= Boaz Levin =

Berlin based curator (born 1989)

Boaz M. Levin (בועז לוין; born 1989 in Jerusalem) is a Berlin-based writer, curator and filmmaker. His curatorial work deals with histories of ecology and technology and the ways these have influenced visual culture. "Mining Photography: The ecological Footprint of Image Production" curated together with Esther Ruelfs, and (2023) and "Image Ecology" curated together with Kathrin Schönegg (2024), as well as his essay "The Pencil of Cheap Nature: Towards an Environemtal History of Photography" have become key references in the discourse around the ecology of image production. Since October 2023, he has served as Co-Head of Program and curator at C/O Berlin, where he co-curated exhibitions such as "Valie Export . Retrospective"; "Studio Rex, the Jean-Marie Donat collection"; "Träum Weiter – Berlin, the 90er," and Dörte Eißfeldt . Archipelago. In 2022, Levin was co-curator of the 3rd Chennai Photo Biennale. In 2017, he was co-curator together with Florian Ebner, Kerstin Meinicke, Kathrin Schonegg, and Christin Müller of the 7th edition of the Biennale für aktuelle Fotografie, which takes place in Mannheim, Ludwigshafen and Heidelberg. He is an editor of Cabinet Magazine's Kiosk. His essay, "On Distance", was published by Atlas Projectos, Berlin (ed. Laura Preston), as part of the Next Spring series of occasional reviews. His writing has been published by magazines such as Camera Austria, Texte Zur Künst, and Frieze. He is an AICA, and DGPh member, and has been an ICOM member. Levin has curated exhibitions at the Martin-Gropius-Bau, Heidelberger Kunstverein, The Jewish Museum Munich, and Kunstraum Kreuzberg/Bethanien, the Museum für Kunst und Gewerbe, Hamburg, KunstHausWien, and C/O Berlin, among other venues. Levin is the co-founder, together with Vera Tollmann and Hito Steyerl, of the Research Center for Proxy Politics. Levin has served as both nominator and jury memebr for numrous prizes and fellowships, including the DAAD film Film Residency Award, Hamburger Bahnhof's inaugual Studio Award, and the C/O Berlin's After Nature Ulrike Crespo Photography Prize.

==Life and education==
Levin is the son of poet and translator Gabriel Levin and Anat Flug-Levin, a psychoanalyst. He is the grandson of Dorota and
Noach Flug, and Tereska Torrès and Meyer Levin.
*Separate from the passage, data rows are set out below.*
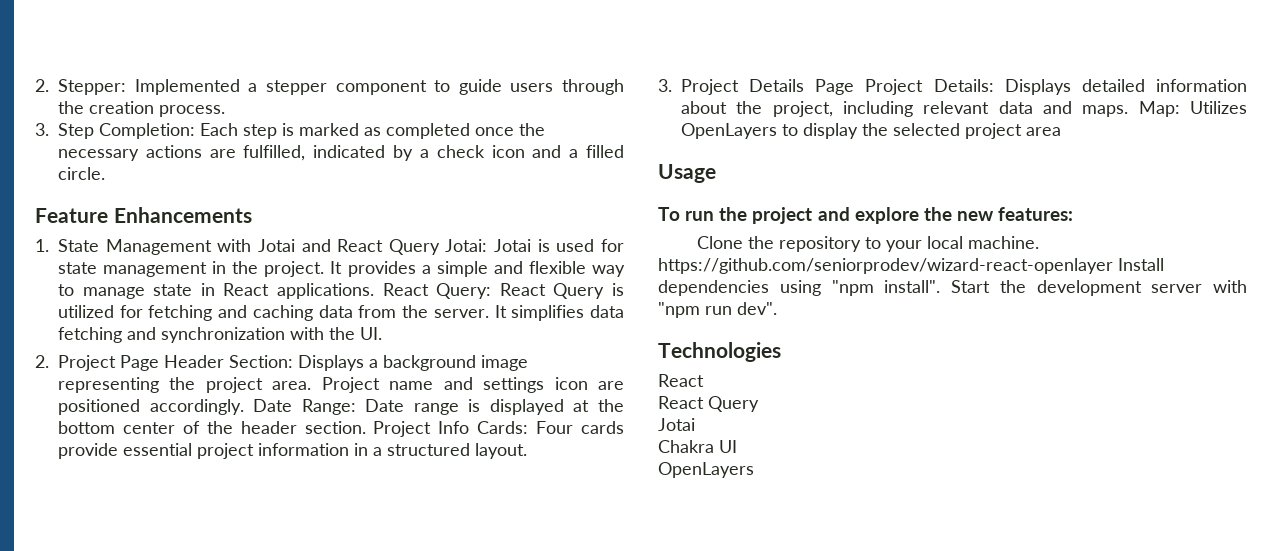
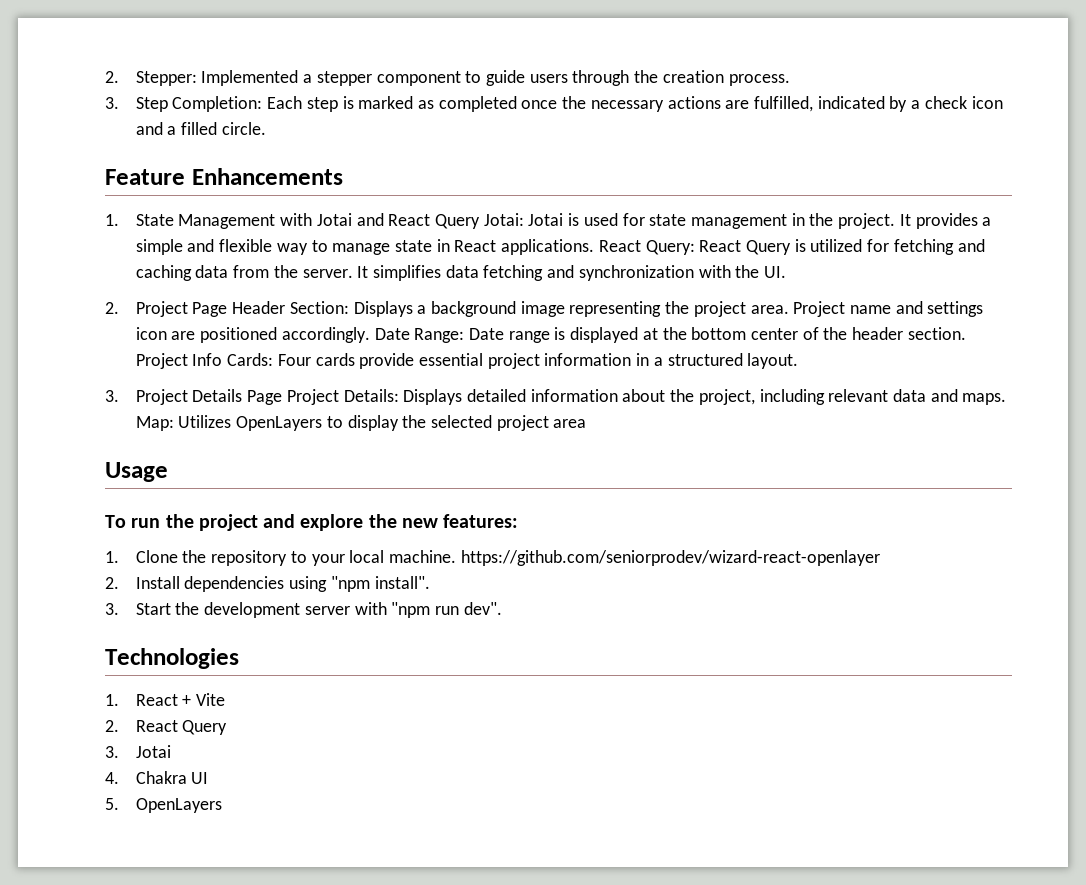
- Clone the repository to your local machine. https://github.com/seniorprodev/wizard-react-openlayer Install dependencies using "npm install". Start the development server with "npm run dev".
+ 1. Clone the repository to your local machine. https://github.com/seniorprodev/wizard-react-openlayer
+ 2. Install dependencies using "npm install".
+ 3. Start the development server with "npm run dev".
  Technologies
- React
- React Query
- Jotai
+ 1. React + Vite
+ 2. React Query
+ 3. Jotai
- Chakra UI
- OpenLayers
+ 4. Chakra UI
+ 5. OpenLayers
He studied in at Bezalel Academy of Arts and Design, and then at Berlin University of the Arts where he graduated as Meisterschüler from the class of Hito Steyerl in 2014. Since October 2016, Levin is a PhD candidate and member of the "Cultures of Critique" research training group at the Leuphana University, Lüneburg.

==Work==
Levin's work deals with the relationship between politics, aesthetics, technology and ecology. His work has been exhibited at the CCA (Tel-Aviv), Former West, HKW (Berlin), Recontres Internationales (Paris, Berlin), FIDMarseille (Marseille), European Media Arts Festival (Osnäbruck), Human Resources (Los Angeles) The School of Kyiv (Kyiv biennial), La Gaîté Lyrique (Paris), Auto Italia South East (London), Years (Copenhagen) and Dinca Vision quest (Chicago).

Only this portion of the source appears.